L'implantation d'une antenne du prestigieux musée du Louvre a donc été un véritable défi. Le stade de foot où officiait le FC Lens, seule sortie populaire des mineurs, est sur le chemin du nouveau Louvre. Mais pouvait-on entrainer les populations locales vers un musée ? La réponse est aujourd'hui dans les chiffres. Sur les 2,8 millions de visiteurs qui ont arpenté les salles ces cinq dernières années, plus de la moitié viennent de la région. L'autre moitié vient surtout des pays voisins, Belgique, Allemagne, Luxembourg et Pays-Bas.

 

La Galerie du temps. Les concepteurs du Louvre-Lens ont tenu compte de cet environnement particulier. Ils ont ainsi créé ce qui s'avère une réussite formidable : la Galerie du temps. Long espace habillé de mur d'aluminium réfléchissant, la Galerie raconte sur 3 000 m2 une histoire de la culture humaine depuis les premiers millénaires, de la naissance de l'écriture à l'ode républicaine du tableau de Delacroix, La liberté guidant le peuple. Le Louvre n'a pas lésiné, prêtant des œuvres parmi les plus rares de sa collection, ce qui a permis des expositions temporaires de qualité où l'on a pu voir, par exemple, la Sainte-Anne de Léonard de Vinci que le musée parisien rechigne à sortir de la capitale.

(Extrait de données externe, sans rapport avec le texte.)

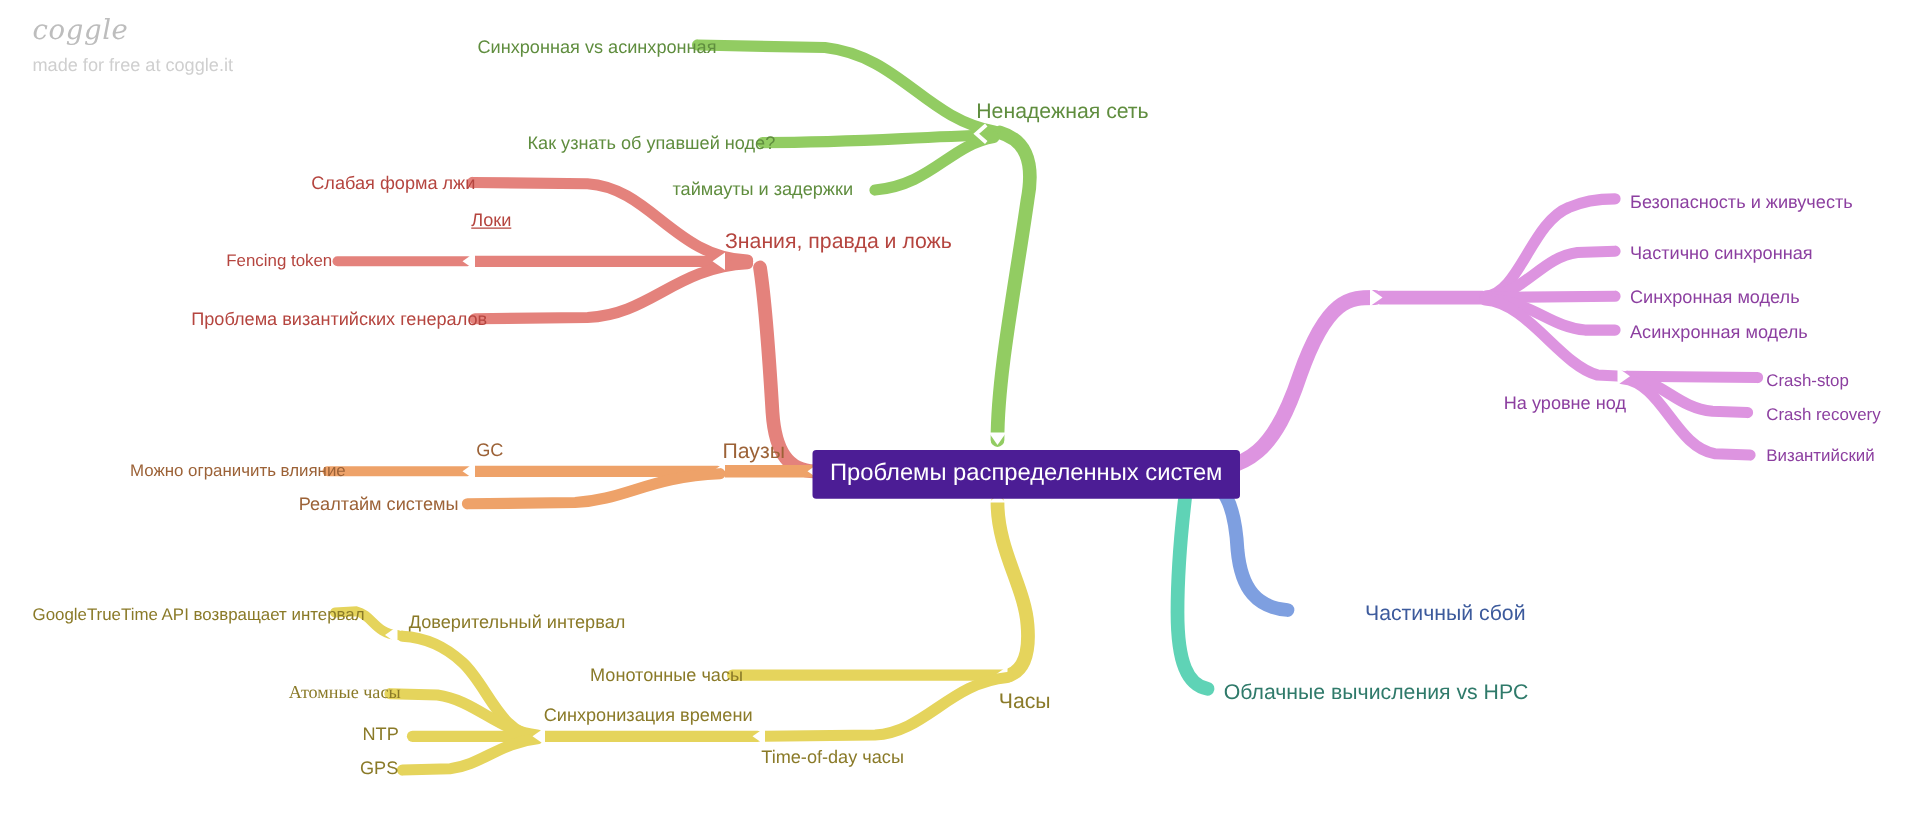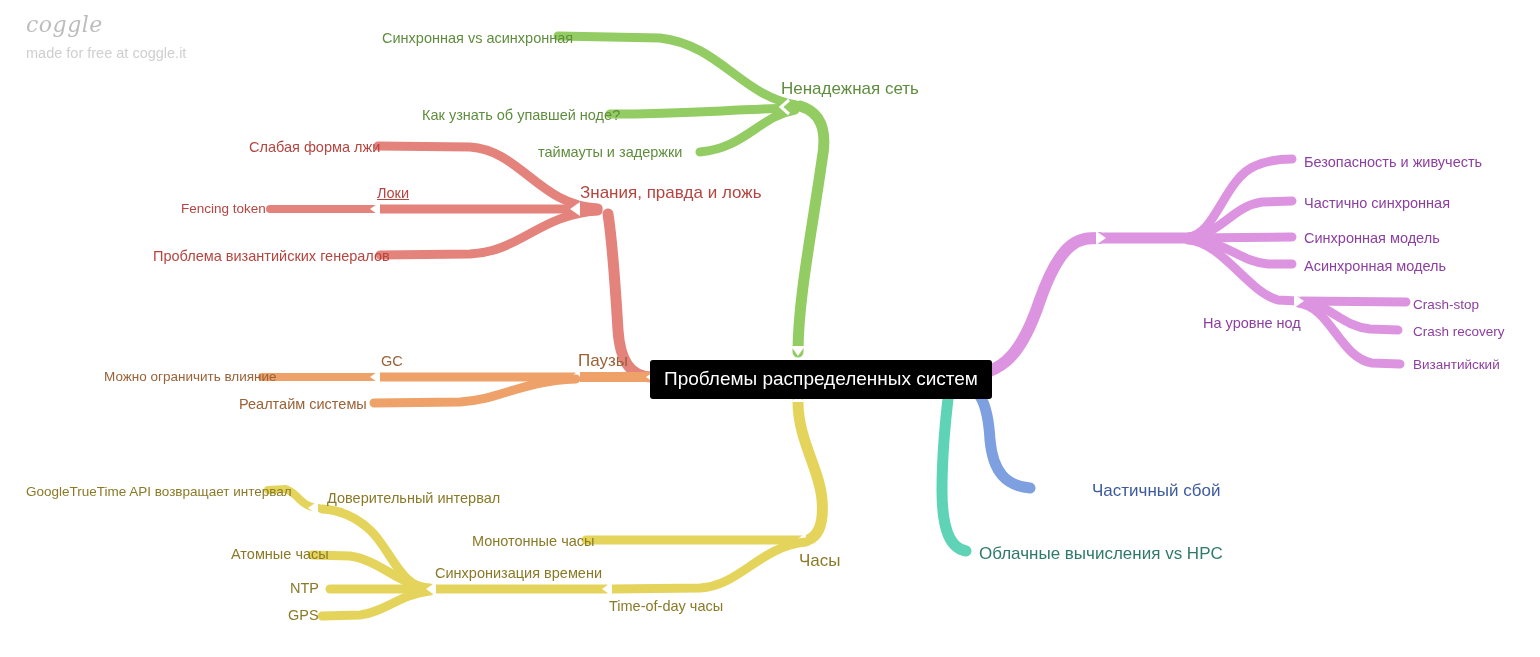--- a/index.html
+++ b/index.html
@@ -49,21 +49,21 @@
     line-height: 1;
   }
   .node {
     position: absolute;
     white-space: nowrap;
     line-height: 1;
   }
   
   .root-node {
     position: absolute;
-    background: #000000;
+    background: #4c1d95;
     color: #ffffff;
     font-size: 19px;
     padding: 9px 14px 11px 14px;
     border-radius: 3px;
     white-space: nowrap;
     line-height: 1;
   }
   
   .t-branch { font-size: 17px; }
   .t-sub    { font-size: 14.5px; }
@@ -192,36 +192,36 @@
 
   <div class="root-node" style="left:650px; top:360px;">Проблемы распределенных систем</div>
 
   <div class="node t-branch c-green" style="left:781px; top:80px;">Ненадежная сеть</div>
   <div class="node t-sub c-green" style="left:382px; top:31px;">Синхронная vs асинхронная</div>
   <div class="node t-sub c-green" style="left:422px; top:108px;">Как узнать об упавшей ноде?</div>
   <div class="node t-sub c-green" style="left:538px; top:145px;">таймауты и задержки</div>
 
   <div class="node t-branch c-red" style="left:580px; top:184px;">Знания, правда и ложь</div>
   <div class="node t-sub c-red" style="left:249px; top:140px;">Слабая форма лжи</div>
-  <div class="node t-sub c-red" style="left:377px; top:186px;text-decoration:underline;">Локи</div>
+  <div class="node t-sub c-red" style="left:377px; top:170px;text-decoration:underline;">Локи</div>
   <div class="node t-leaf c-red" style="left:181px; top:202px;">Fencing token</div>
   <div class="node t-sub c-red" style="left:153px; top:249px;">Проблема византийских генералов</div>
 
   <div class="node t-branch c-orange" style="left:578px; top:352px;">Паузы</div>
   <div class="node t-sub c-orange" style="left:381px; top:354px;">GC</div>
   <div class="node t-leaf c-orange" style="left:104px; top:370px;">Можно ограничить влияние</div>
   <div class="node t-sub c-orange" style="left:239px; top:397px;">Реалтайм системы</div>
 
   <div class="node t-branch c-yellow" style="left:799px; top:552px;">Часы</div>
   <div class="node t-sub c-yellow" style="left:472px; top:534px;">Монотонные часы</div>
   <div class="node t-sub c-yellow" style="left:609px; top:599px;">Time-of-day часы</div>
   <div class="node t-sub c-yellow" style="left:435px; top:566px;">Синхронизация времени</div>
   <div class="node t-sub c-yellow" style="left:327px; top:491px;">Доверительный интервал</div>
   <div class="node t-leaf c-yellow" style="left:26px; top:485px;">GoogleTrueTime API возвращает интервал</div>
-  <div class="node t-sub c-yellow" style="left:231px; top:547px;">Атомные часы</div>
+  <div class="node t-sub c-yellow" style="left:231px; top:547px;font-family:Liberation Serif, serif;">Атомные часы</div>
   <div class="node t-sub c-yellow" style="left:290px; top:581px;">NTP</div>
   <div class="node t-sub c-yellow" style="left:288px; top:608px;">GPS</div>
 
   <div class="node t-sub c-purple" style="left:1304px; top:155px;">Безопасность и живучесть</div>
   <div class="node t-sub c-purple" style="left:1304px; top:196px;">Частично синхронная</div>
   <div class="node t-sub c-purple" style="left:1304px; top:231px;">Синхронная модель</div>
   <div class="node t-sub c-purple" style="left:1304px; top:259px;">Асинхронная модель</div>
   <div class="node t-sub c-purple" style="left:1203px; top:316px;">На уровне нод</div>
   <div class="node t-leaf c-purple" style="left:1413px; top:298px;">Crash-stop</div>
   <div class="node t-leaf c-purple" style="left:1413px; top:325px;">Crash recovery</div>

Outre cette Galerie qui offre aux pièces exposées l'espace nécessaire à leur appréciation, le Louvre-Lens propose également aux musées de la région de réaliser les expositions de leur choix dans le Pavillon de verre. Le musée se fait ainsi collaboratif, offrant aux espaces culturels des Hauts-de-France une vitrine internationale.

 

Le futur Centre de conservation. La réussite permet d'aller de l'avant. Ce mois de décembre, la première pierre du Centre de conservation du Louvre sera posée dans la commune voisine de Liévin. Ce qui fera du Louvre Lens, assure Jean-Luc Martinez, président-directeur du musée du Louvre, "le pôle museal le plus important d'Europe". En cadeau anniversaire, il annonce également pour 2018 l'exposition "pour la première fois fois hors Paris, des Trésors nationaux acquis récemment par l'Etat, les mécènes et le grand public au bénéfice du Louvre". Parmi lesquels La lecture de la Bible de Jean-Baptiste Greuze ou la Table de Teschen de Johann Christian Neuber.

Autre cadeau, deux week-ends et une semaine de fête du 2 au 10 décembre, avec des ateliers, des tables rondes, des fanfares bien sûr, et un beau week-end de fête les 9 et 10 décembre.

 

Cinq ans du Louvre Lens. Fête du 2 au 10 décembre 2017.